Alf is looking for his forever home he is 10 years old and a pedigree British blue Shorthair

Chipped and fully vet checked with his paperwork to certify him

http://www.cats.org.uk/bexley/adopt-a-cat/?cid=101703


----------



## LadyJ89 (Dec 27, 2014)

website doesn't seem to work, but I would love to give home to this cat :001_wub::001_wub::001_wub:

I am based 50min drive from Bexley


----------



## jill3 (Feb 18, 2009)

I managed to get the website up. Couldn't find Alf on there but they don't put them all on the site.
He is lovely. 
I hope you get him. X


----------



## LadyJ89 (Dec 27, 2014)

he is lovely :001_wub:

the only thing is if I contacted this website they were saying I can have only cat within my area  I don't get why if I don't mind driving at all. Shame that probably I can't get him then


----------



## moggie14 (Sep 11, 2013)

LadyJ89 said:


> he is lovely :001_wub:
> 
> the only thing is if I contacted this website they were saying I can have only cat within my area  I don't get why if I don't mind driving at all. Shame that probably I can't get him then


flash22 - if this is the case and only people in the local area to the cat needing a home can adopt, you should put this on your thread so as not to mislead or disappoint anyone


----------



## Soozi (Jun 28, 2013)

moggie14 said:


> flash22 - if this is the case and only people in the local area to the cat needing a home can adopt, you should put this on your thread so as not to mislead or disappoint anyone


What a ridiculous restriction! If our member could give a perfect home to this lovely cat instead of him spending his precious life in a rescue pen. Utter madness.


----------



## micknick (Jan 20, 2015)

Good looking boy!


----------



## Soozi (Jun 28, 2013)

I am really hoping this lovely boy has now found a good home. Flash22 I hope you can update us.


----------



## jill3 (Feb 18, 2009)

Soozi said:


> I am really hoping this lovely boy has now found a good home. Flash22 I hope you can update us.

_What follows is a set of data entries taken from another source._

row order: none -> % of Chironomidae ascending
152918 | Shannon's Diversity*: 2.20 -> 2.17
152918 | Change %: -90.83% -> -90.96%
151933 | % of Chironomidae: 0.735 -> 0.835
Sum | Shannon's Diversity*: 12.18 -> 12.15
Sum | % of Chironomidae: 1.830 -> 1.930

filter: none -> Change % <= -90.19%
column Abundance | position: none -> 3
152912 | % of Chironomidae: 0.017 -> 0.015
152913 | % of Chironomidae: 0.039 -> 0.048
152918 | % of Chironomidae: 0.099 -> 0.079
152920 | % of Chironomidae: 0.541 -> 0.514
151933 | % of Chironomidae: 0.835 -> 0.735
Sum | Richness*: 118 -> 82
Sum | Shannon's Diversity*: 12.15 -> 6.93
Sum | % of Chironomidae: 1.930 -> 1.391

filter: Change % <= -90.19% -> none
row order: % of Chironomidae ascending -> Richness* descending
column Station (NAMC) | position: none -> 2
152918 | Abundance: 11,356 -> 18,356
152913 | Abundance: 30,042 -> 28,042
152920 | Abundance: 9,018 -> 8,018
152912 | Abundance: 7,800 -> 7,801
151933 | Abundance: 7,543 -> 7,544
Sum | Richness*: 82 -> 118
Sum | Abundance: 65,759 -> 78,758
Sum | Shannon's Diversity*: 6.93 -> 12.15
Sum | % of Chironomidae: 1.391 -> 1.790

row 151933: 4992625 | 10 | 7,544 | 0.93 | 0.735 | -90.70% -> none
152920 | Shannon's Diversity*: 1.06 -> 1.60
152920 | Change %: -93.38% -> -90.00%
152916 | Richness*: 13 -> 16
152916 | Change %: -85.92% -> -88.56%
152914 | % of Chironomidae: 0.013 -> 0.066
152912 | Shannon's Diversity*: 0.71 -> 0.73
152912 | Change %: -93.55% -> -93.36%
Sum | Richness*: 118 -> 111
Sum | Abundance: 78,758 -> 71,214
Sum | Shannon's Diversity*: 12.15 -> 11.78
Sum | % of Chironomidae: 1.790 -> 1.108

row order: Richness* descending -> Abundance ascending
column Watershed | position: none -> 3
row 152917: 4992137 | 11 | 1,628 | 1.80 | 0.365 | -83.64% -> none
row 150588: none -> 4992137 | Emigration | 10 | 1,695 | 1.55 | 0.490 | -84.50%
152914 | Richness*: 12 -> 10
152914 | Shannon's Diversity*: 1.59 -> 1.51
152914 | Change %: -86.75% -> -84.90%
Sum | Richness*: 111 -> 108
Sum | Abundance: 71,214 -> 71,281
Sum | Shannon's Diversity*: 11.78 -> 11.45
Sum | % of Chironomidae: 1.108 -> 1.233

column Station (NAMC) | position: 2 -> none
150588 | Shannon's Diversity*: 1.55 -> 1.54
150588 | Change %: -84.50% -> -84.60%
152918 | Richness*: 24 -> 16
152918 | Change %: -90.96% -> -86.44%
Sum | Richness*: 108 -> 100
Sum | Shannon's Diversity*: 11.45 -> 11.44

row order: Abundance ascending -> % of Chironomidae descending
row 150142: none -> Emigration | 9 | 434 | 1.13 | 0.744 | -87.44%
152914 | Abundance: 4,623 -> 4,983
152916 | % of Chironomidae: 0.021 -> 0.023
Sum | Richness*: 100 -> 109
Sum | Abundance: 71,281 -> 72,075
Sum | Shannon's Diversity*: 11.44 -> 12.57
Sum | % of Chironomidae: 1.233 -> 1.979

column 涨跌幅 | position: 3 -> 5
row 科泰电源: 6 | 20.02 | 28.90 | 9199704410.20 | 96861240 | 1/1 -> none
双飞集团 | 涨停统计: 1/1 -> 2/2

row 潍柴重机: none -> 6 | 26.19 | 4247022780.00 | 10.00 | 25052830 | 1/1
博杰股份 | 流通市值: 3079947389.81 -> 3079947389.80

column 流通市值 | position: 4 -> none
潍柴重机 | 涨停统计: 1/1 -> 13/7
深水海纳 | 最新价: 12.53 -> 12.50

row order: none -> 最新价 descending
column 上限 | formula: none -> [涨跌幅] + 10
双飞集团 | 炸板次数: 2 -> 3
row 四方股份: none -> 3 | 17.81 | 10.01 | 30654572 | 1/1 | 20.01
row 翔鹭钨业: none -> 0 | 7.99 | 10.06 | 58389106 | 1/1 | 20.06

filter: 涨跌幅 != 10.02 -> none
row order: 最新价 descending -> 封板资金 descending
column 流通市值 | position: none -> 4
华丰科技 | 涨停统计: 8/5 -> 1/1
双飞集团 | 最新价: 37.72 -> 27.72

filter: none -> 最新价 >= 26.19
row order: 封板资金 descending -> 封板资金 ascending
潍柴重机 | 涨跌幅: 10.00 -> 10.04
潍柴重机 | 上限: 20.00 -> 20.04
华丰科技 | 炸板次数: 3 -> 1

I hope we do get an update.
Keep popping on here to have a look.

I am a sucker for British but I've been told three is enough in our houehold


----------



## Cookieandme (Dec 29, 2011)

jill3 said:


> I hope we do get an update.
> Keep popping on here to have a look.
> 
> I am a sucker for British but I've been told three is enough in our houehold


That's good I only have 2 

Hope he has found a good home


----------